Станция «Колхида» закрыта на карантин - стр. 19
– Можно, – равнодушным тоном ответила мама. Она всегда всё разрешала Маше, особенно не вникая в суть просьбы. Только за последние полгода сестра угробила мои туфли и опустошила флакон духов, присланных тётей на день рождения. Все мои возражения разбивались об аргумент «не жадничай, ты же старше».
– Нельзя! – Прыгая из-за неснятого кеда на одной ноге, я дёрнула ветровку за подол, попытавшись вырвать её из цепкой хватки. И только тогда до меня дошла суть диалога…
Мой билет был сдан. Двухместный номер в отеле для нас с сестрой обменян на одиночный. Соседка тётя Люба обещала заглядывать в гости каждый день и слать родителям доклад. Я пыталась что-то объяснить, изображая жестами, как ползла по роботу и героически подстригала подругу… Но все мои доводы тонули в холодном молчании отца и безразличии мамы. Не удивлюсь, если всё это время она думала о мутациях своих дурацких роз, воспринимая скандал как природный шум вроде завывания ветра. Или плеска волн, которые я не увижу…
Поняв, что оправдания бесполезны, я смолкла на полуслове и убежала в комнату. Где бросилась на кровать, отвернулась к стене и лежала так долго-долго, отстранённо слушая привычные домашние звуки. Вот на кухне пропищал синтезатор, заскрипели по плитке отодвигаемые стулья, из бойлера полился кипяток – родственники как ни в чём не бывало уселись есть. Маша щебетала без умолку, отец, судя по голосу, к концу ужина оттаял и повеселел. И даже мама добавила пару фраз о долгожданном отпуске на море. А я лежала, ощущая, как в груди разрастается непонятная дыра, засасывающая в себя эмоции, желания и мысли. Не хотелось ни двигаться, ни слушать музыку, ни говорить.

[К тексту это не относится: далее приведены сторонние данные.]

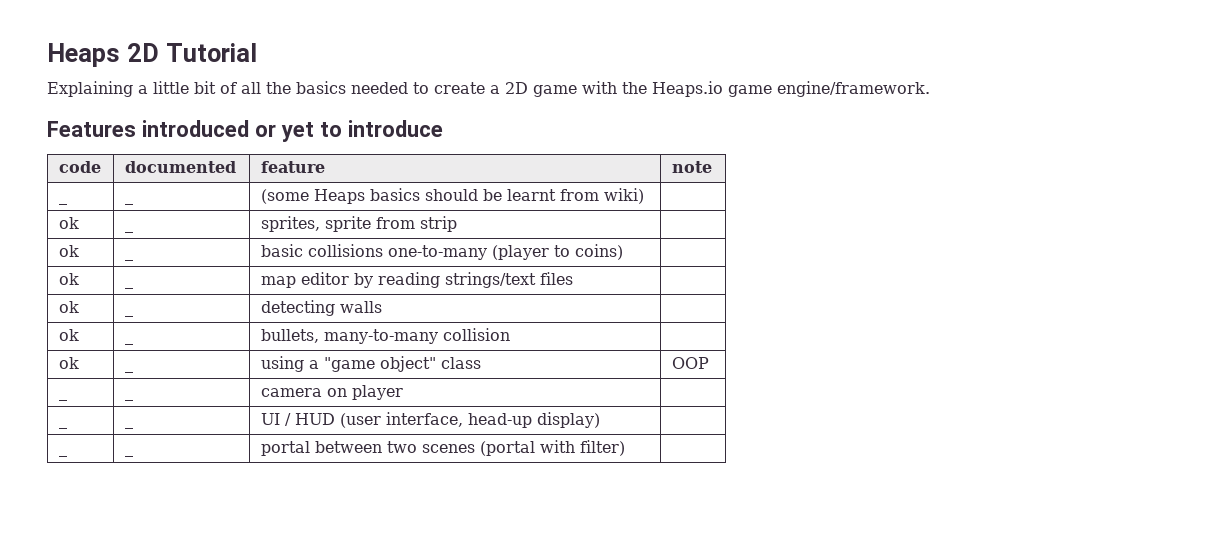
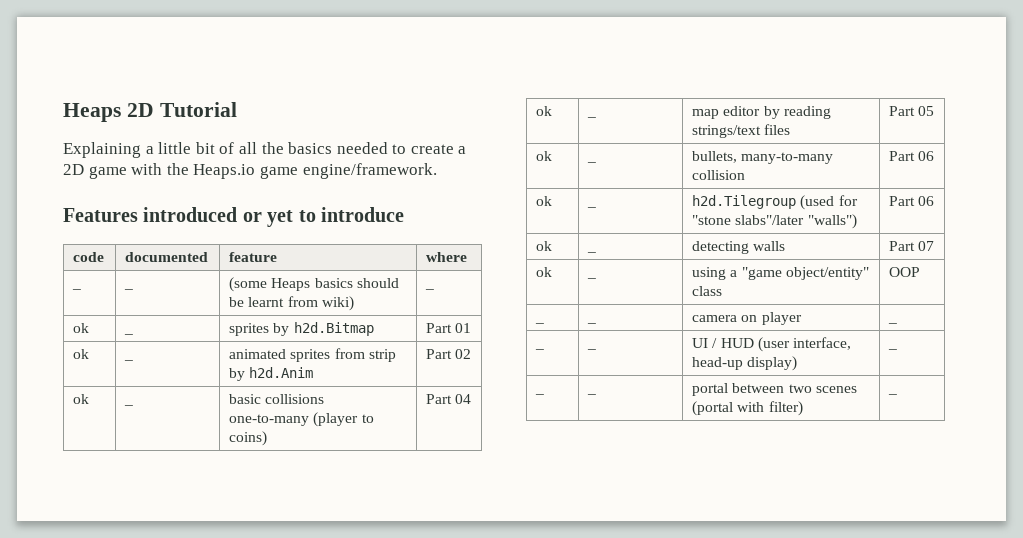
[671,161,712,173] note -> [426,252,468,262] where
[58,217,79,229] [124,229,133,233] [260,216,457,232] // ok | _ | sprites, sprite from strip | -> [425,288,435,290] [73,323,90,333] [124,333,134,335] [229,322,374,336] [426,323,472,333] [73,349,90,359] [124,359,134,361] [229,348,396,362] [229,367,314,381] [426,349,472,359] _ // ok | _ | sprites by h2d.Bitmap | Part 01 // ok | _ | animated sprites from strip by h2d.Anim | Part 02
(623, 252) none -> [426,394,472,404] Part 04
[58,301,79,313] [124,313,133,317] [260,300,382,316] // ok | _ | detecting walls | -> [889,106,935,116] Part 05
(510, 334) none -> [889,151,935,161] [536,196,553,206] [587,206,597,208] [692,195,858,210] [692,214,857,229] [889,196,935,206] [536,241,553,251] [587,251,597,253] [692,241,786,254] [889,241,935,251] Part 06 // ok | _ | h2d.Tilegroup (used for "stone slabs"/later "walls") | Part 06 // ok | _ | detecting walls | Part 07
[379,356,436,372] object" -> [785,267,869,280] object/entity"
(403, 392) none -> [888,322,898,324] _
(600, 420) none -> [888,348,898,350] _
(625, 448) none -> [888,393,898,395] _

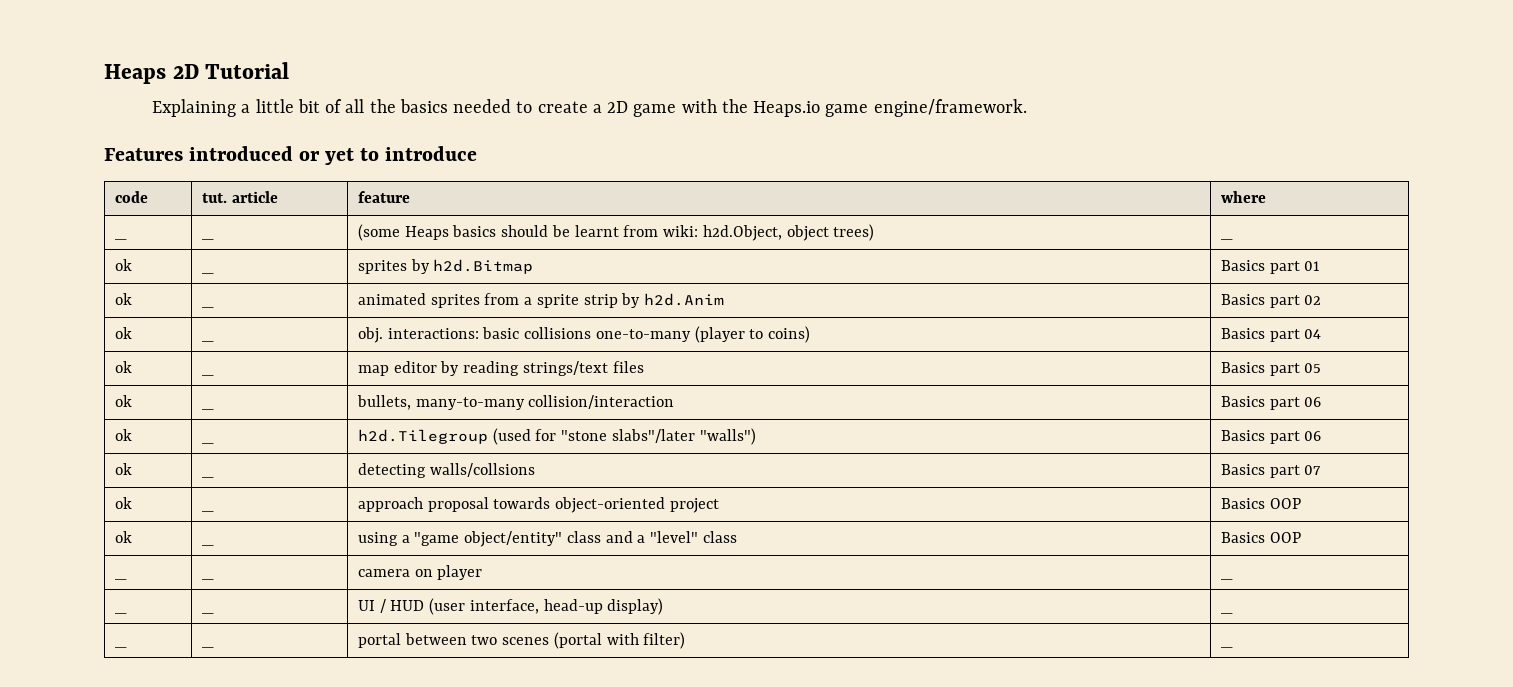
[125,252,209,262] documented -> [202,191,278,203] tut. article
[321,296,354,311] wiki) -> [663,224,875,241] wiki: h2d.Object, object trees)
[426,323,453,333] Part -> [1221,260,1300,274] Basics part
(365, 353) none -> [524,294,579,308] a sprite
[426,349,453,359] Part -> [1221,294,1300,308] Basics part
(134, 405) none -> [358,327,479,343] obj. interactions:
[426,394,453,404] Part -> [1221,328,1300,342] Basics part
[889,106,916,116] Part -> [1221,362,1300,376] Basics part
[692,170,746,180] [889,151,916,161] collision | Part -> [528,395,675,409] [1221,396,1300,410] collision/interaction | Basics part
[889,196,916,206] Part -> [1221,430,1300,444] Basics part
[753,241,786,251] [889,241,935,251] walls | Part 07 -> [429,463,535,477] [1221,464,1322,478] [115,497,133,509] [202,509,215,512] [358,497,719,513] [1221,498,1301,509] walls/collsions | Basics part 07 // ok | _ | approach proposal towards object-oriented project | Basics OOP
(723, 291) | -> [605,531,737,543] [1221,532,1266,543] and a "level" class | Basics

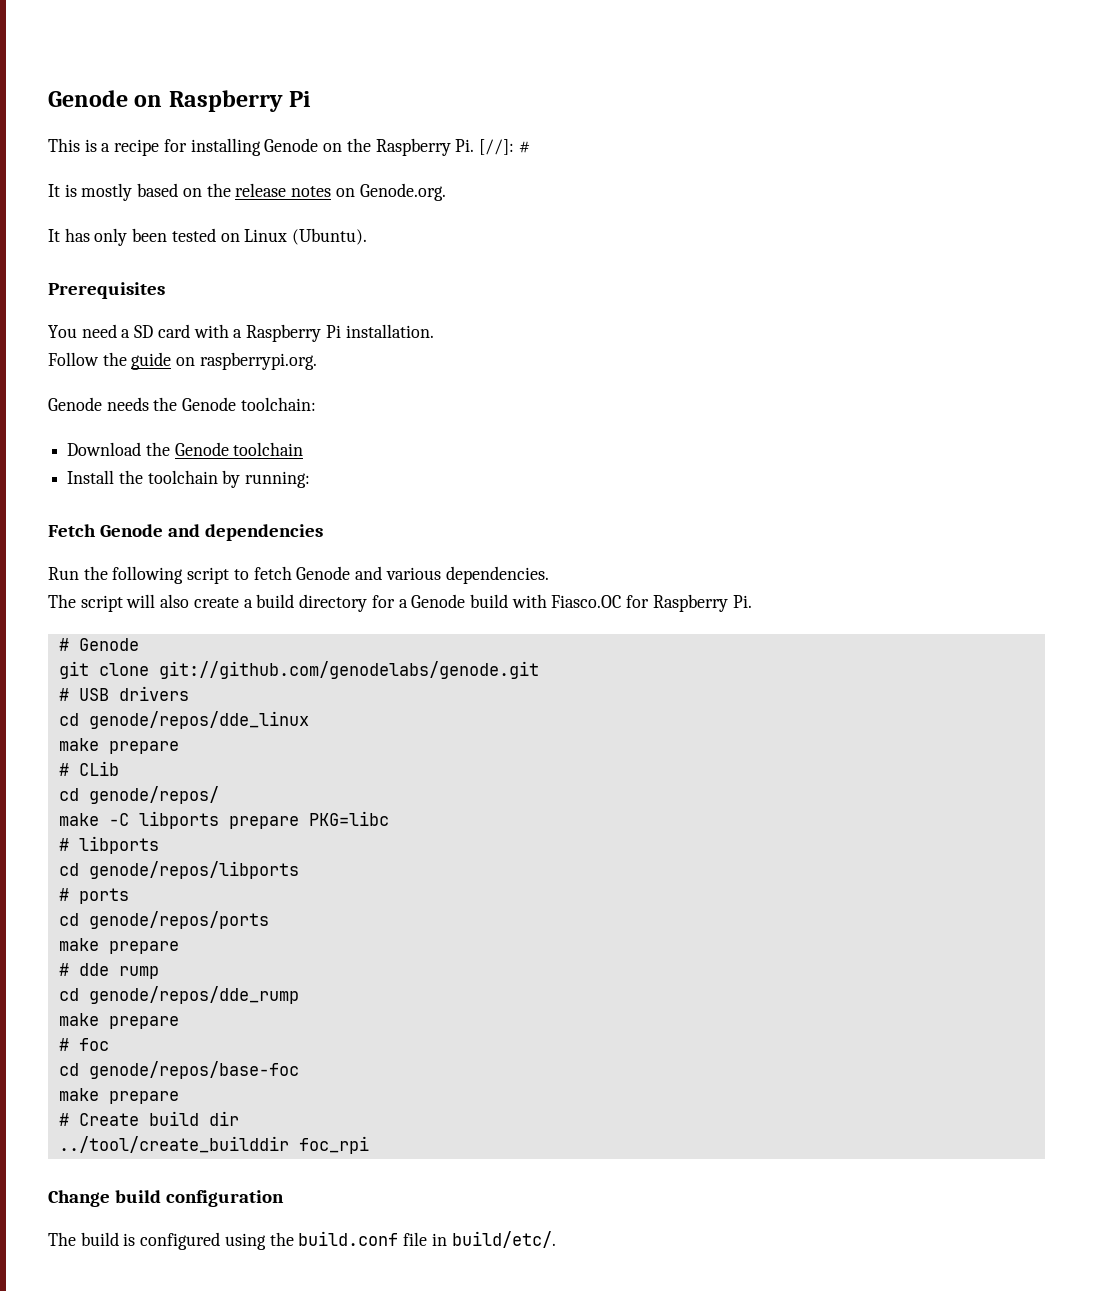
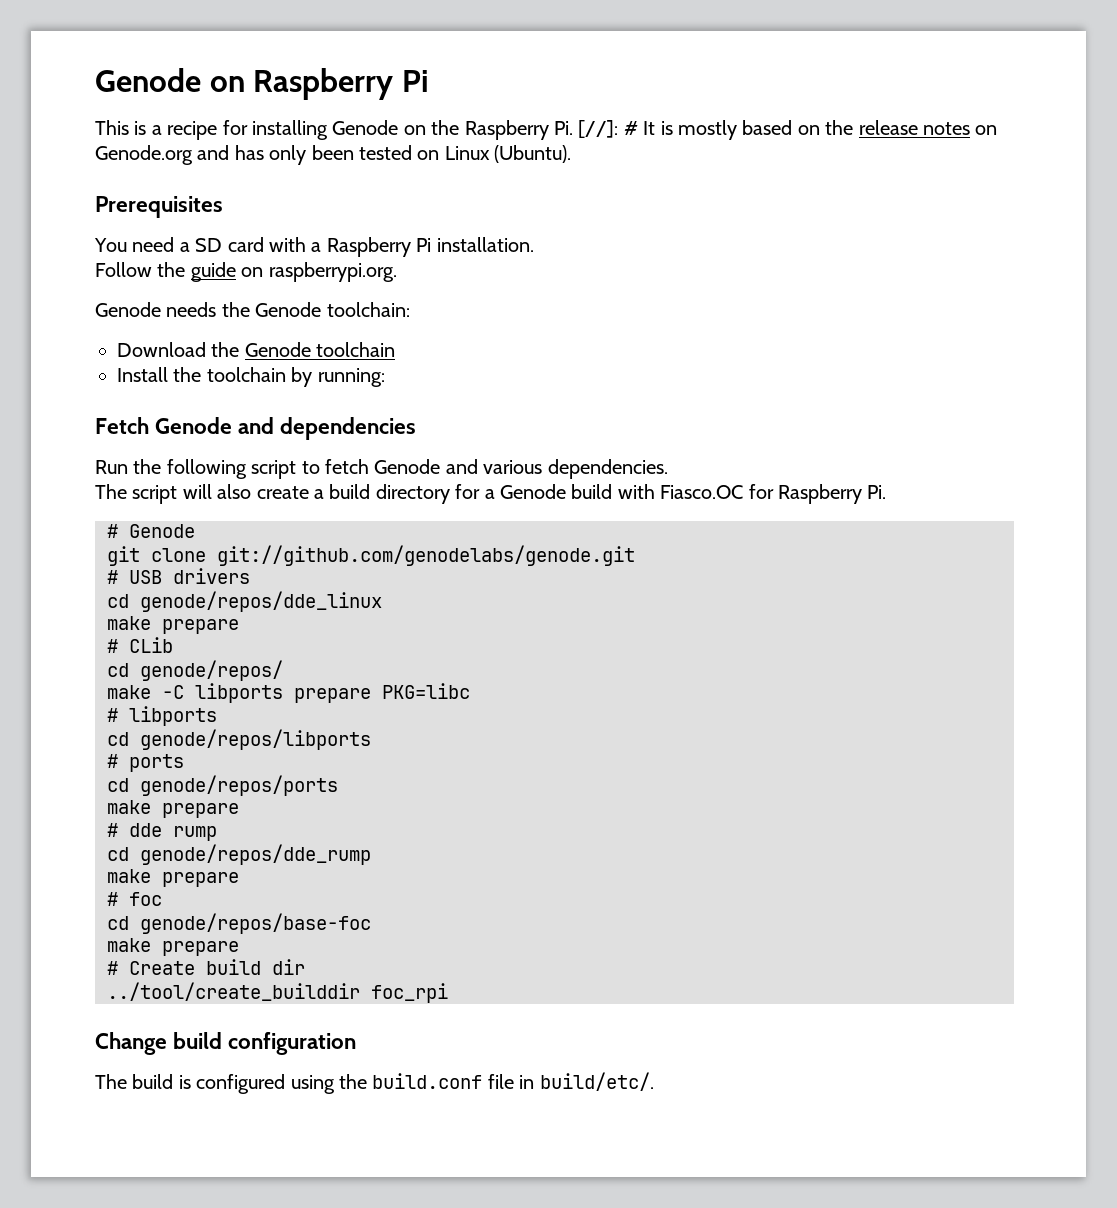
(530, 147) // -> (638, 128) none
[359,183,446,201] [48,229,60,242] Genode.org. // It -> [95,145,230,165] Genode.org and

Памятуя о раннем подъёме, после ужина семья отправилась отдыхать. Перед сном заглянул в комнату отец. Я думала, чтобы забрать смартфон. Но вместо этого он сдёрнул со спинки кресла рюкзак и вывернул его наизнанку, высыпав содержимое на ковёр. Я продолжала лежать, закинув руки за голову, и пялиться в потолок. Отец наклонился, разворошил всякую мелочь вроде заколок со стикерами и пачки жевательного мармелада и выудил из-под блокнота дубликат своего рабочего пропуска. Щёлкнув по куску серебристого пластика, так что тот завибрировал, он бесцветным голосом произнёс:
– Так и знал, что ты опять его скопировала, хотя я просил этого не делать. Двери в квартиру будут блокироваться ежедневно с девяти вечера до шести утра. Из-за твоего поступка меня могли уволить. Но ты слишком эгоистична, чтобы об этом подумать.
Я хотела крикнуть: «Не могли! Никто кроме тебя не потащит свою семью в эту космическую жопу!». Но побоялась, что вместо крика сорвусь на рыдания. Я перевернулась на бок, обняла обеими руками смятое в ком одеяло и подтянула колени к груди. За окном-экраном догорел закат, выкатилась круглая луна. С правой стороны монитор сбоил. Над горной грядой, чернеющей на горизонте, небо изрешетили квадраты битых пикселей. Забавно, но я поняла, что плачу, только когда подушка намокла под щекой.